◆ **What is required**
Copy out exactly the lines below that run from the one holding "Tested primarily on MoarVM." to the one holding "2015.02 and above)", keeping both of those lines and no others.

◆ **Task inputs**
↓↓↓

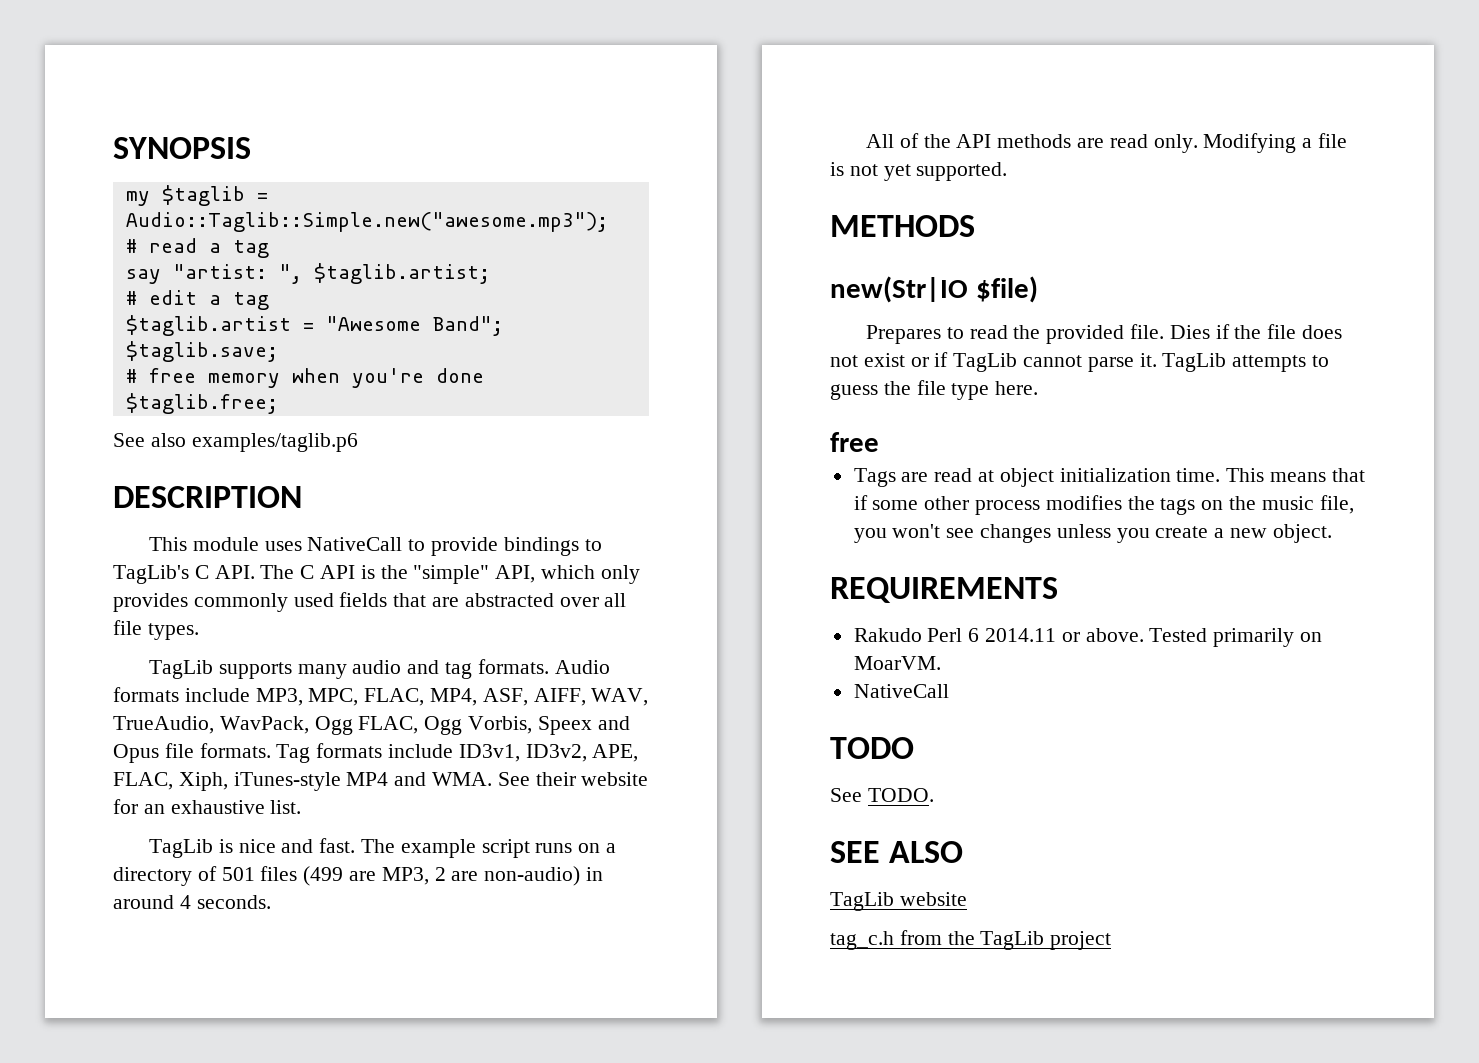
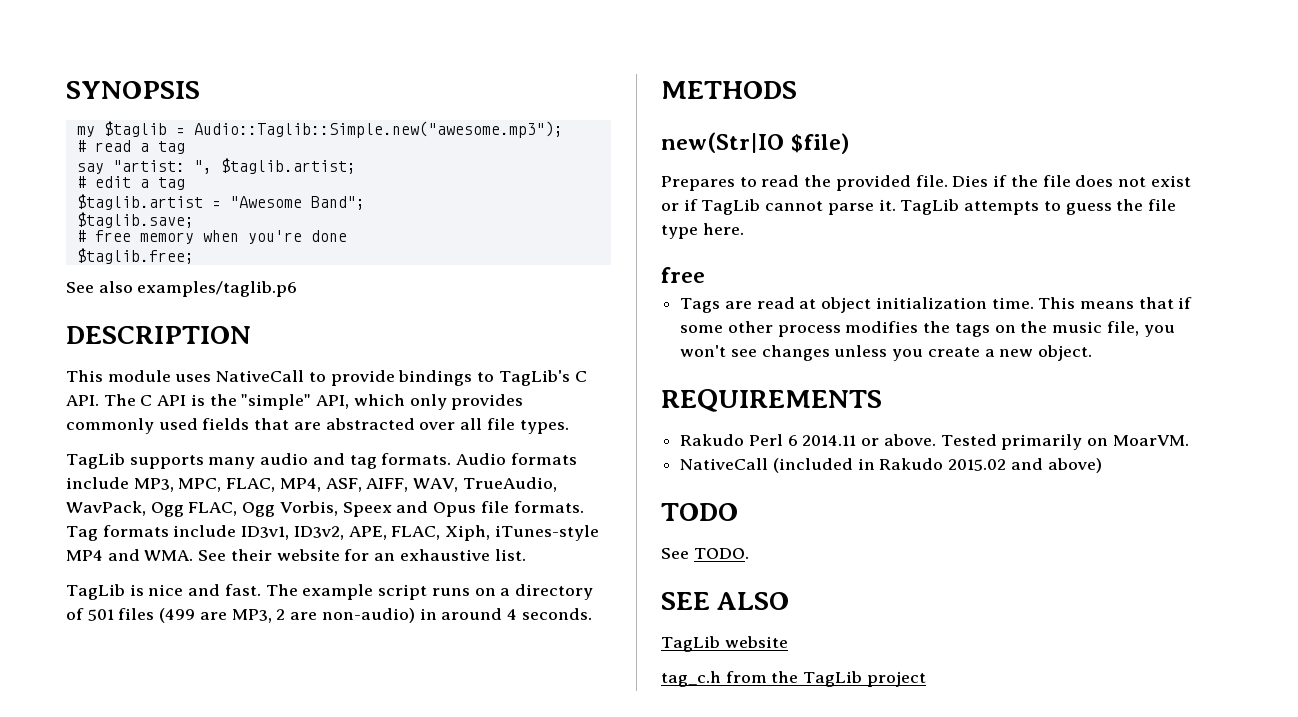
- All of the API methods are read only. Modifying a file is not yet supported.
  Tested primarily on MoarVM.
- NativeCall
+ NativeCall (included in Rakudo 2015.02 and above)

↑↑↑
↓↓↓

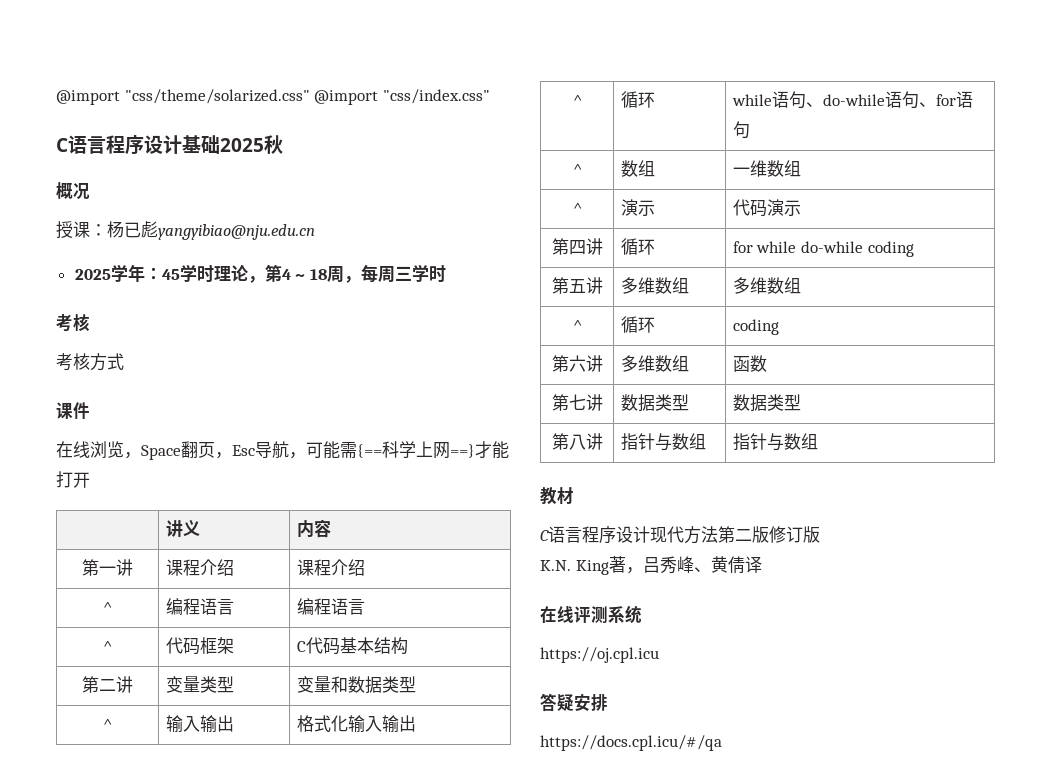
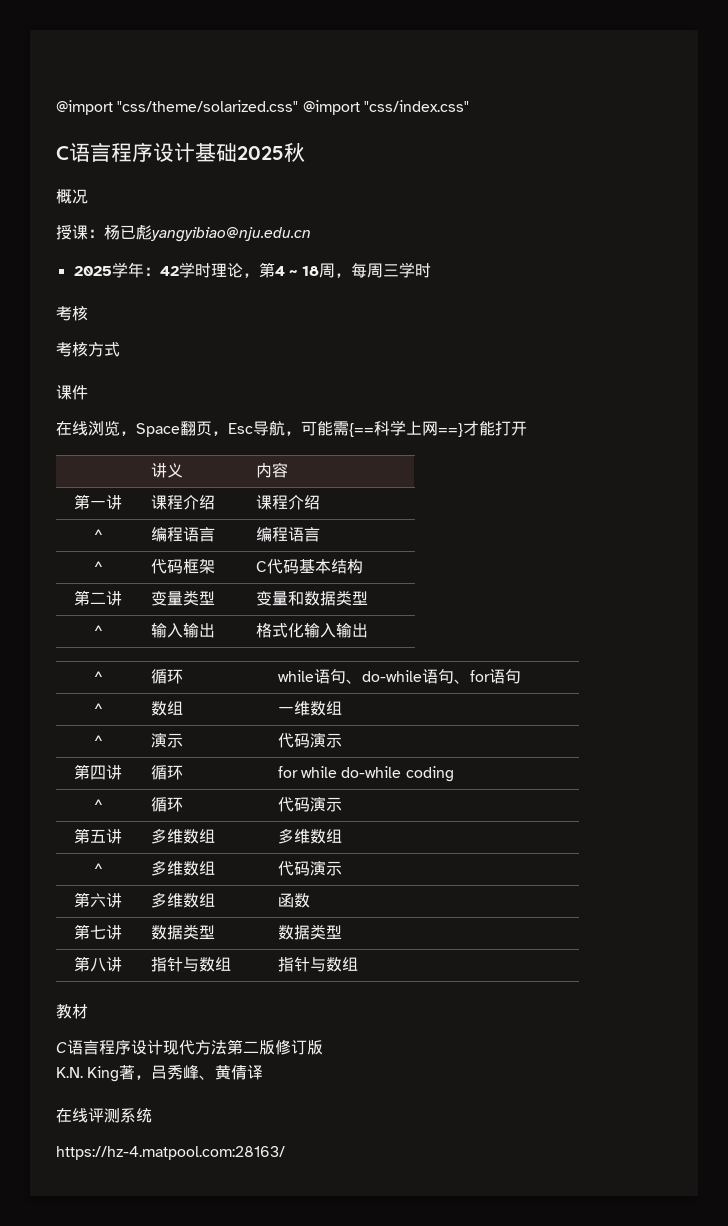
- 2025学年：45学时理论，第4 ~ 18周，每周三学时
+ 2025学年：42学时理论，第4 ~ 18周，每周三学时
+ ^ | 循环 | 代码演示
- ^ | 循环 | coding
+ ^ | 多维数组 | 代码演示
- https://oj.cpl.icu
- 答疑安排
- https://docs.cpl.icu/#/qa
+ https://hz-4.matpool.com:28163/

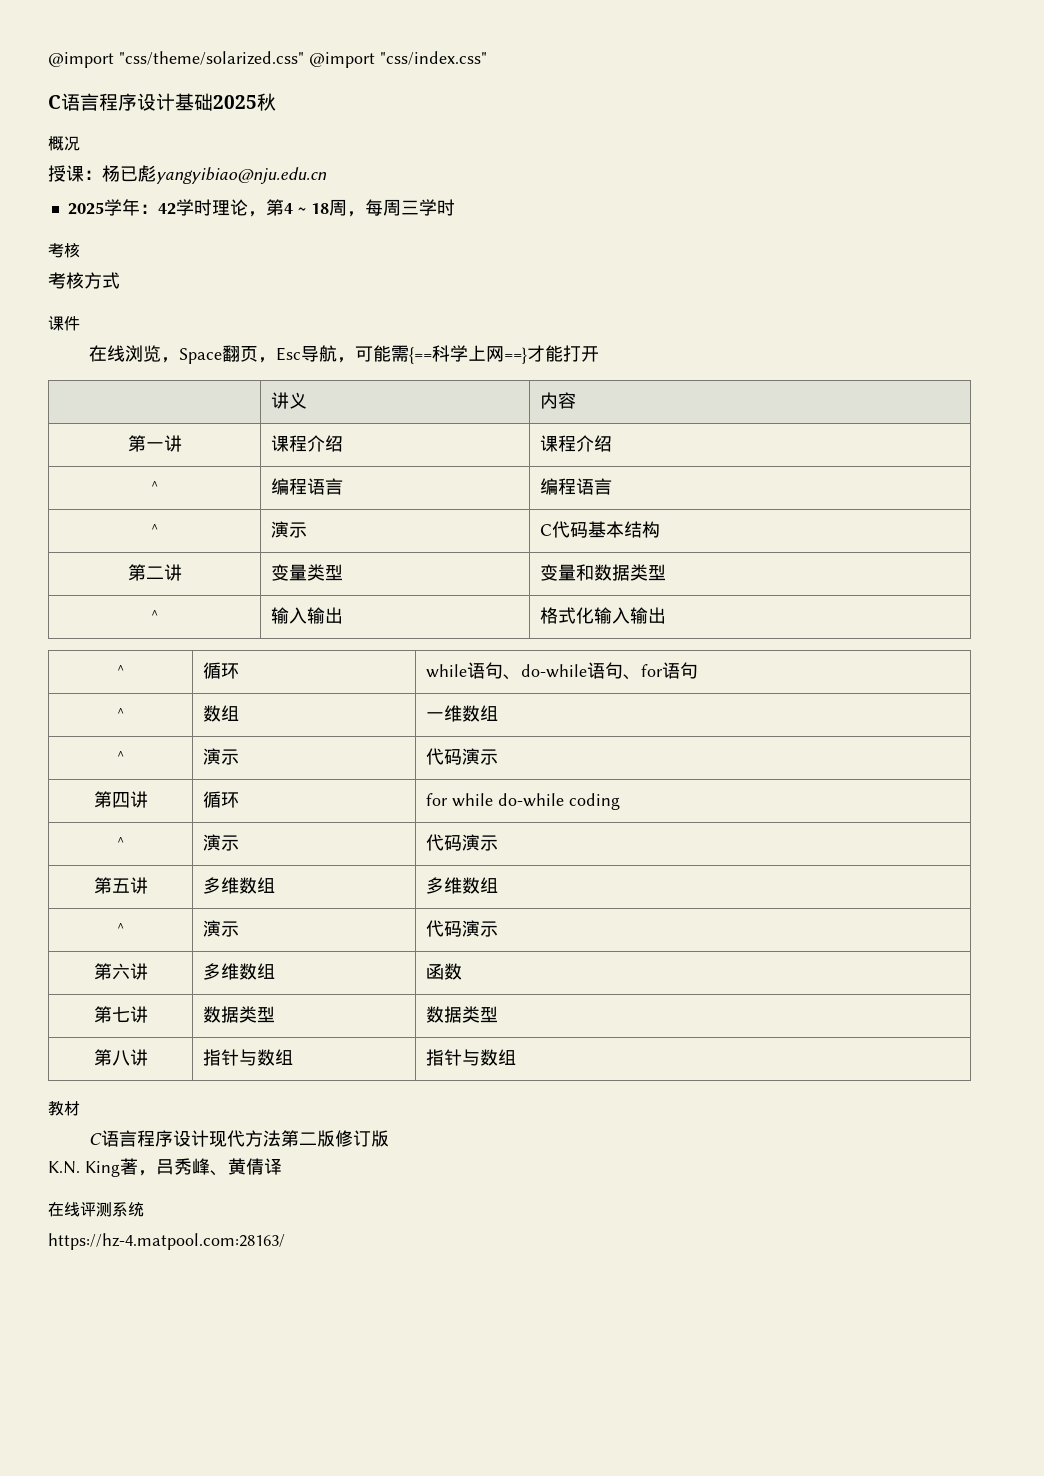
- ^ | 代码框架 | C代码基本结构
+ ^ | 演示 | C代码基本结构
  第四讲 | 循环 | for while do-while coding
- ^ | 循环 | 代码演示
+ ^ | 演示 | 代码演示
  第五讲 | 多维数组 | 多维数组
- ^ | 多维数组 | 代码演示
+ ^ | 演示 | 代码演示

↑↑↑

◆ **Final answer**
  Tested primarily on MoarVM.
- NativeCall
+ NativeCall (included in Rakudo 2015.02 and above)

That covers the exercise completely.